The English Government will never concede or surrender to any species of moral force whatsoever; and the country-peasantry will never arm and fight for it –  neither will I. If I am to stake life and fame it must assuredly be for something better and greater, more likely to last, more likely to succeed, and better worth success. And a stronger passion, a higher purpose, a nobler and more needful enterprise is fermenting in the hearts of the people.

A mightier question moves Ireland to-day than that of merely repealing the Act of Union. Not the constitution that Wolfe Tone died to abolish, but the constitution that Tone died to obtain –  independence; full and absolute independence for this island, and for every man within this island.

Into no movement that would leave an enemy’s garrison in possession of all our lands, masters of our liberties, our lives, and all our means of life and happiness –  into no such movement will a single man of the greycoats enter with an armed hand, whatever the town population may do.

On a wider fighting field, with stronger positions and greater resources than are afforded by the paltry question of Repeal, must we close for our final struggle with England, or sink and surrender.

Ireland her own –  Ireland her own, and all therein, from the sod to the sky. The soil of Ireland for the people of Ireland, to have and hold from God alone who gave it –  to have and to hold to them and to their heirs for ever, without suit or service, faith or fealty, rent or render, to any power under Heaven.

And again:

Not to repeal the Union, then, but the conquest –  not to disturb or dismantle the Empire, but to abolish it utterly for ever – not to fall back on ’82, but to act up to ’48 – not to resume or restore an old constitution, but to found a new nation and raise up a free people, and strong as well as free, and secure as well as strong, based on a peasantry rooted like rocks in the soil of the land –  this is my object, as I hope it is yours; and this, you may be assured, is the easier as it is the nobler and more pressing enterprise.

And yet again:

In the case of Ireland now there is but one fact to deal with, and one question to be considered. The fact is this –  that there are at present in occupation of our country some 40,000 armed men, in the livery and service of England; and the question is – how best and soonest to kill and capture those 40,000 men.
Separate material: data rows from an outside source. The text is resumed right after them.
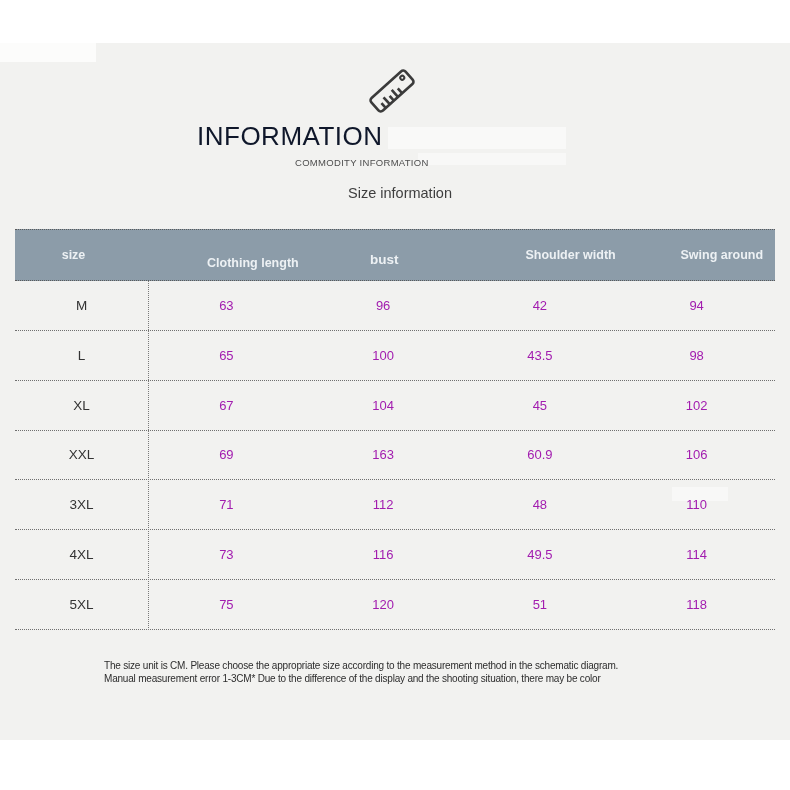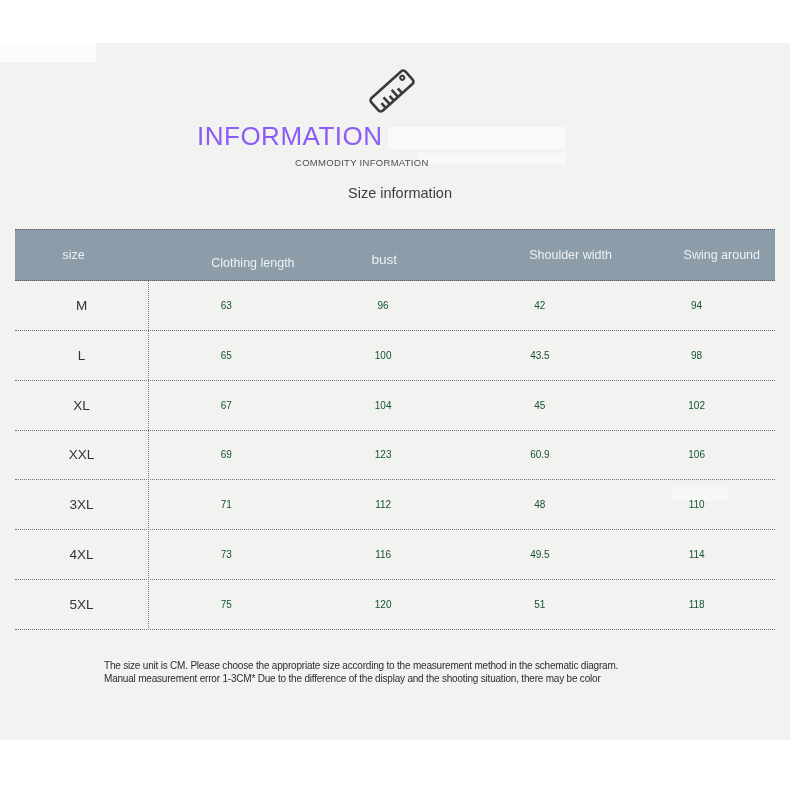--- a/index.html
+++ b/index.html
@@ -38,7 +38,7 @@
     font-size: 26px;
     font-weight: 400;
     letter-spacing: 0.5px;
-    color: #8b5cf6;
+    color: #0f172a;
     line-height: 32px;
     white-space: nowrap;
   }

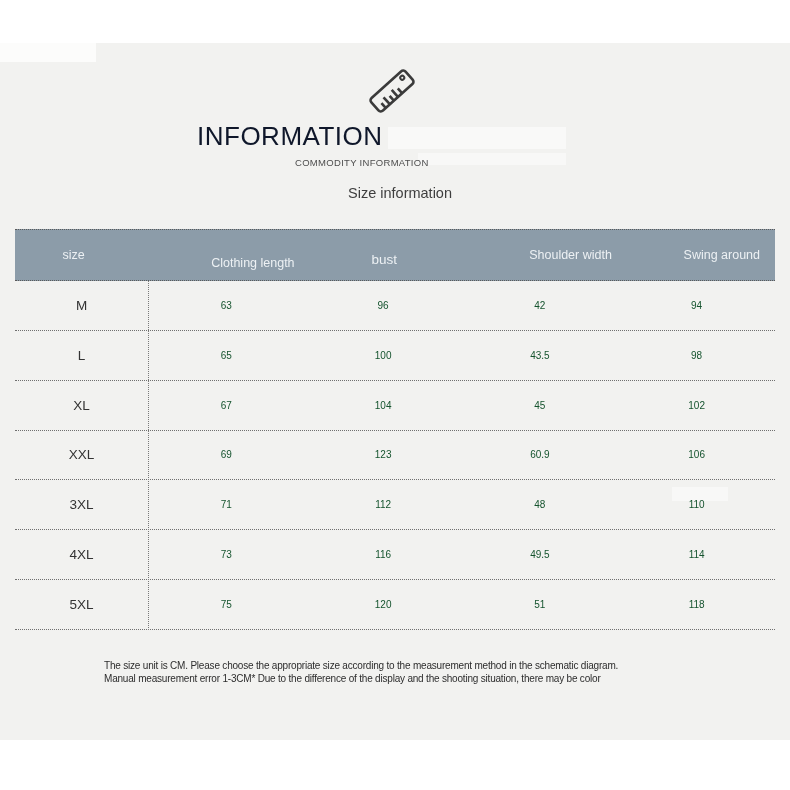--- a/index.html
+++ b/index.html
@@ -72,6 +72,7 @@
     background: #8c9ca9;
     border-top: 1px dotted #5a5a5a;
     border-bottom: 1px dotted #5a5a5a;
+    font-weight: bold;
   }
   .hlabel {
     position: absolute;

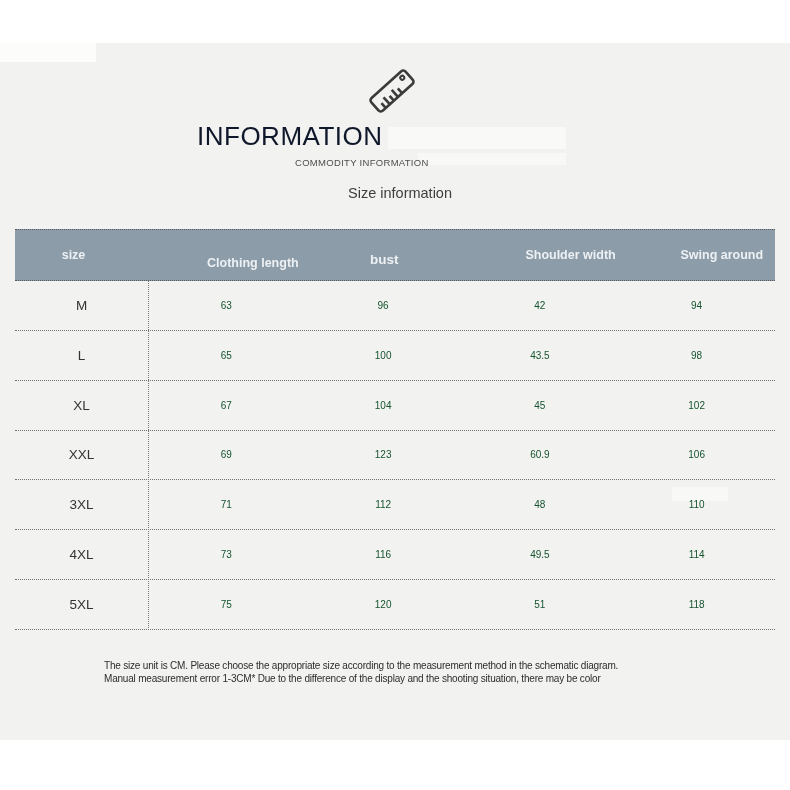--- a/index.html
+++ b/index.html
@@ -104,8 +104,8 @@
   .cell {
     flex: 1 1 0;
     text-align: center;
-    font-size: 10px;
-    color: #14532d;
+    font-size: 13px;
+    color: #a21caf;
   }
   .cell.csize {
     flex: 0 0 133px;

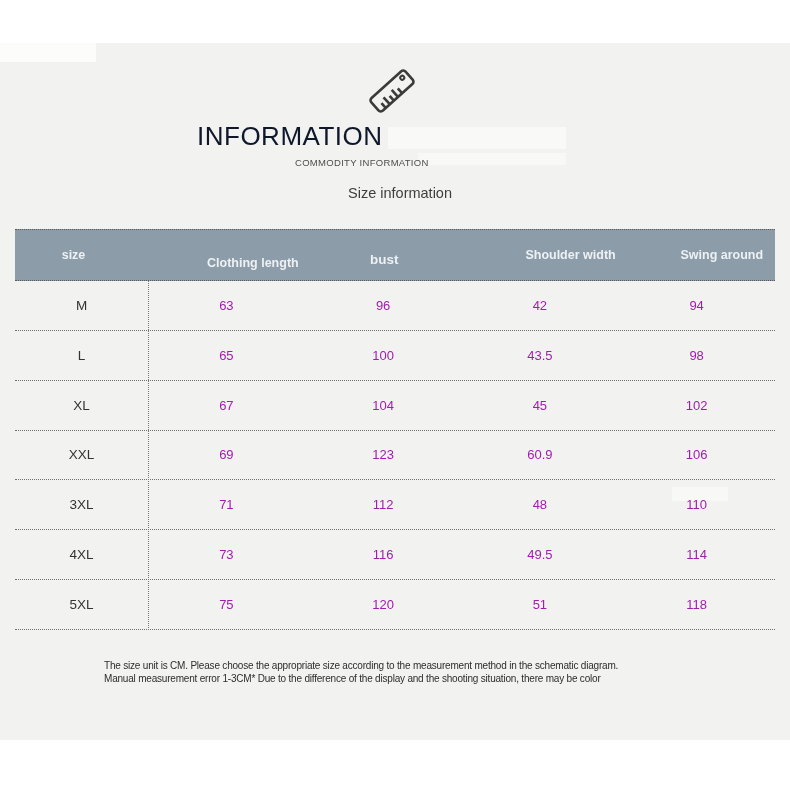--- a/index.html
+++ b/index.html
@@ -192,7 +192,7 @@
         <div class="trow">
           <div class="cell csize">XXL</div>
           <div class="cell">69</div>
-          <div class="cell">123</div>
+          <div class="cell">163</div>
           <div class="cell">60.9</div>
           <div class="cell">106</div>
         </div>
Lastly Mitchel takes up his hymn of hate against the Empire:

The Ego.

–  And do you read Ireland’s mind in the canting of O’Connell’s son? or in the sullen silence of a gagged and disarmed people? Tell me not of O’Connell’s son. His father begat him in moral force, and in patience and perseverance did his mother conceive him. I swear to you there are blood and brain in Ireland yet, as the world one day shall know. God! let me live to see it. On that great day of the Lord, when the kindreds and tongues and nations of the old earth shall give their banners to the wind, let this poor carcase have but breath and strength enough to stand under Ireland’s immortal Green!

Doppelganger.

–  Do you allude to the battle of Armageddon? I know you have been reading the Old Testament of late.

The Ego.

Yes. ‘Who is this that cometh from Edom; with dyed garments from Bozrah? This that is glorious in his apparel travelling in the garments of his strength?
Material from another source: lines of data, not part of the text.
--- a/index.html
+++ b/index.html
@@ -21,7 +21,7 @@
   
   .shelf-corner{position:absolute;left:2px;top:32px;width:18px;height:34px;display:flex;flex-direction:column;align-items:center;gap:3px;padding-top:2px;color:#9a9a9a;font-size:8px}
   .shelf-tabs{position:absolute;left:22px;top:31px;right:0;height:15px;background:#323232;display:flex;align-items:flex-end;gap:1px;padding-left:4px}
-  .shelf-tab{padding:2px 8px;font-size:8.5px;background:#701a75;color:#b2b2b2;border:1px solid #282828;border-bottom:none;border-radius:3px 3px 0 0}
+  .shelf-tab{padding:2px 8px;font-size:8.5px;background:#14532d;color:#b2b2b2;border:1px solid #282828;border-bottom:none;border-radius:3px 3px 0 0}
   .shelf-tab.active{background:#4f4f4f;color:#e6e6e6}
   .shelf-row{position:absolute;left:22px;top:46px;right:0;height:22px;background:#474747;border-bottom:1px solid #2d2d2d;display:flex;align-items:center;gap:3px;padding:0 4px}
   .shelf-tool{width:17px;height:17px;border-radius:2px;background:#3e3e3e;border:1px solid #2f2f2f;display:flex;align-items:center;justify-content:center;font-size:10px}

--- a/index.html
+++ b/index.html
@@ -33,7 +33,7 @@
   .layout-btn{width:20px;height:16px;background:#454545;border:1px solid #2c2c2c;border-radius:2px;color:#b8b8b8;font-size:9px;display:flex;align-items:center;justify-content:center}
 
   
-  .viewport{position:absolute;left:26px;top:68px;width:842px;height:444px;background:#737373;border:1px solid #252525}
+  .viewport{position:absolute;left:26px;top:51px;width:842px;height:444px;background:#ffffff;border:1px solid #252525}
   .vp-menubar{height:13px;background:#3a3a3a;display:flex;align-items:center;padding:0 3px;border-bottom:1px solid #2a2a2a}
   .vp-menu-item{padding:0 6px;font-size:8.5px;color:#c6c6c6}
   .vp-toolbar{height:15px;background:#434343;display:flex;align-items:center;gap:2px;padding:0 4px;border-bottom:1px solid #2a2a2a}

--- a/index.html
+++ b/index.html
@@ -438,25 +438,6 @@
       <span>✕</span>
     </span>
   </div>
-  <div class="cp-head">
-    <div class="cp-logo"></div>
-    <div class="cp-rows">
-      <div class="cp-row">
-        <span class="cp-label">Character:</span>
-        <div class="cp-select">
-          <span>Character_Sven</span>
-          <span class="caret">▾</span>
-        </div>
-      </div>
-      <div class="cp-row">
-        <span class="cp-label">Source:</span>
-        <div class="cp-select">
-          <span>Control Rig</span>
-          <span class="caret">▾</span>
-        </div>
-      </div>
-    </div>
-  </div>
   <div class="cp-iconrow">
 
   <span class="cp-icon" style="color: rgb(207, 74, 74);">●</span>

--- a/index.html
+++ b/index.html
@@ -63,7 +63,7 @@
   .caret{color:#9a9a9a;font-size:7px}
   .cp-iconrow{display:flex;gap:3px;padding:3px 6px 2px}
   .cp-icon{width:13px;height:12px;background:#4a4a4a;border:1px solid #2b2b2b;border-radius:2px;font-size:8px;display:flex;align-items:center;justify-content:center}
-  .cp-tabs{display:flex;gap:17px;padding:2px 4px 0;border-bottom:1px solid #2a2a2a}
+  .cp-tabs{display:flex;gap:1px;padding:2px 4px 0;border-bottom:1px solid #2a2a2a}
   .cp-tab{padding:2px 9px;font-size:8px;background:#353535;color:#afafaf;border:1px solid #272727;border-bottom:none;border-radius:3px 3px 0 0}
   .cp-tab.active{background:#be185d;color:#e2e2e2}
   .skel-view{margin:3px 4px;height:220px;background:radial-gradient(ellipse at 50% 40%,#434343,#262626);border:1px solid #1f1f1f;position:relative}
Wherefore art thou red in thine apparel, and thy garments like him that treadeth in the wine vat? I have trodden the wine press alone, and of the people there was none with me: for I will tread them in mine anger and trample them in my fury, and their blood shall be sprinkled upon my garments, and I will stain all my raiment. For the day of vengeance is in my heart.’

Also an aspiration of King David haunts my memory when I think on Ireland and her wrongs: ‘That thy foot may be dipped in the blood of thine enemies, and that the tongue of thy dogs may be red through the same.’

Thus Tone, thus Davis, thus Lalor, thus Mitchel, thus Parnell. Methinks I have raised some ghosts that will take a little laying.